■ What the task requires ■
In how many lines of the material below does the string "none" appear? Answer with a single number.

--------------------------------------------------

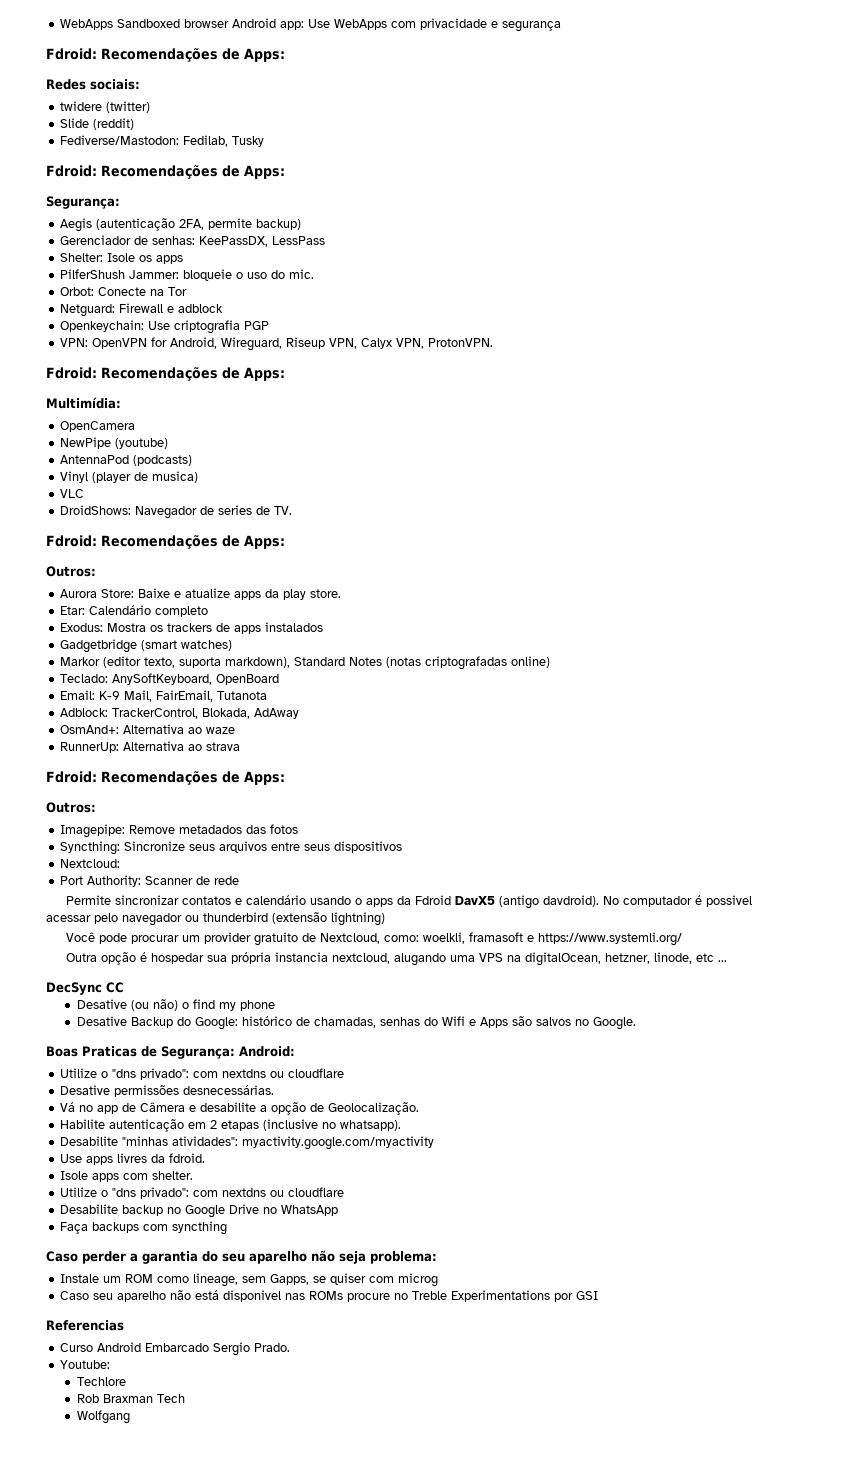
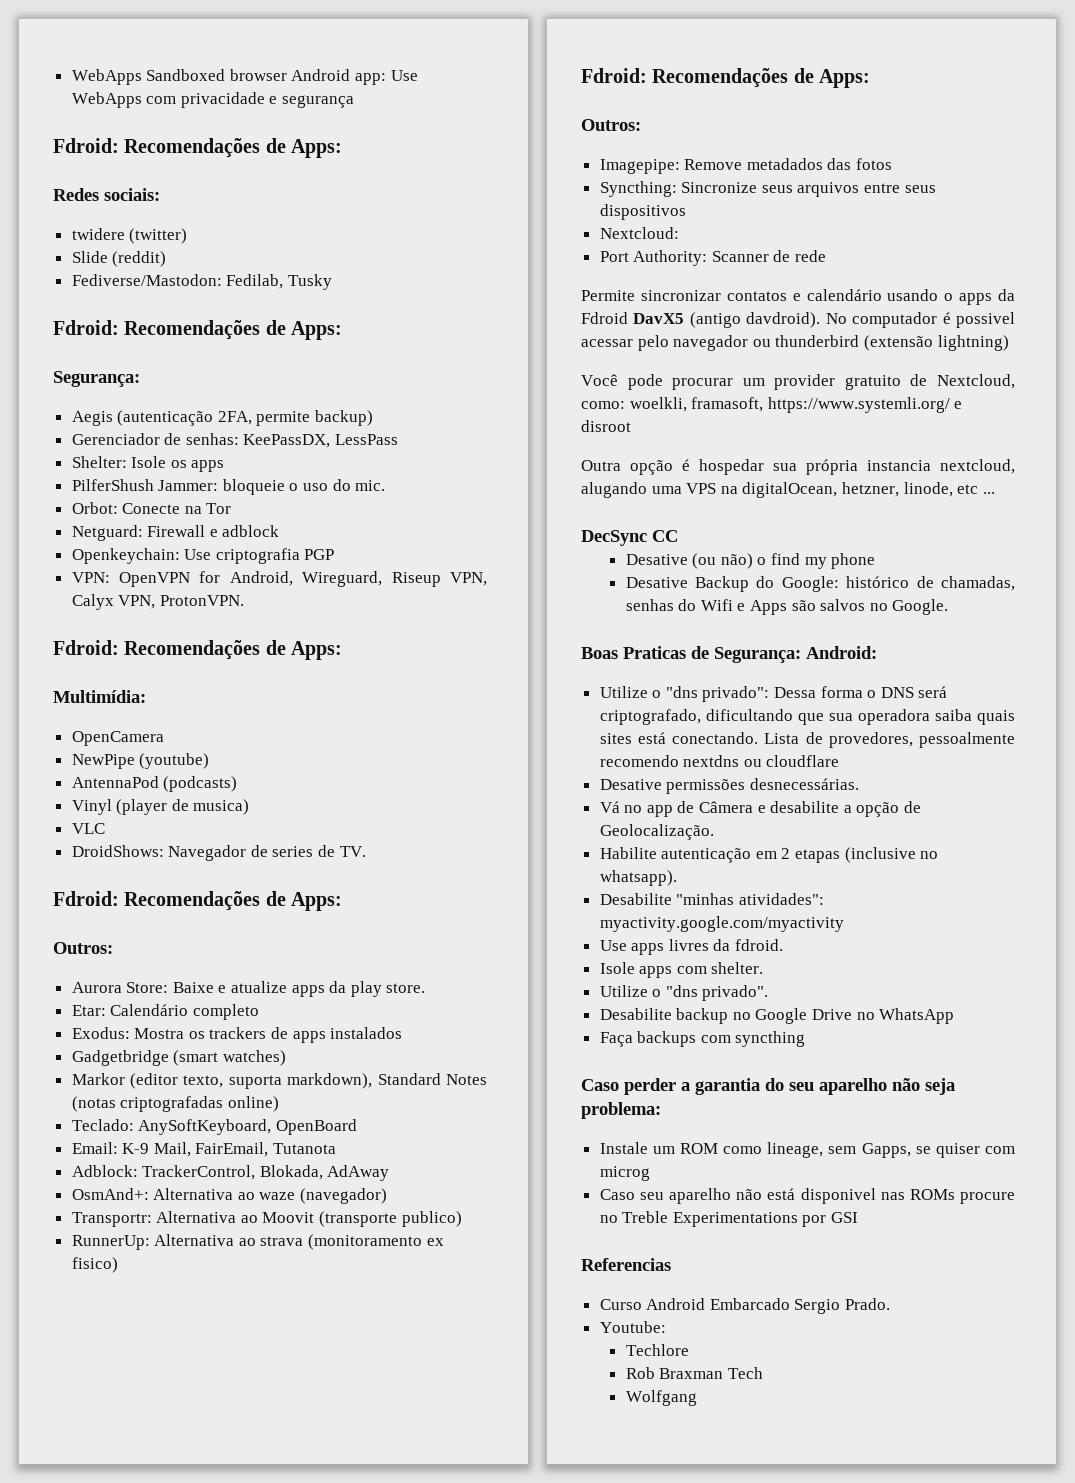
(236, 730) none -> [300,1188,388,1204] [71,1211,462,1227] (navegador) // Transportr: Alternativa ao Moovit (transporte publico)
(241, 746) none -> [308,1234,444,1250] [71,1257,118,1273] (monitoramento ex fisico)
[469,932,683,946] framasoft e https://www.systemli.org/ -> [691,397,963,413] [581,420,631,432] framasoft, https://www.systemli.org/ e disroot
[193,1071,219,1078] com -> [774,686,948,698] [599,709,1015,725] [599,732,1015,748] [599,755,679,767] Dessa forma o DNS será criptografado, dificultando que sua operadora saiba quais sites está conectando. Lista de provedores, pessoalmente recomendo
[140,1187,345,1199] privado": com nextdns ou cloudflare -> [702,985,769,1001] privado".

--------------------------------------------------

■ Finished task ■
2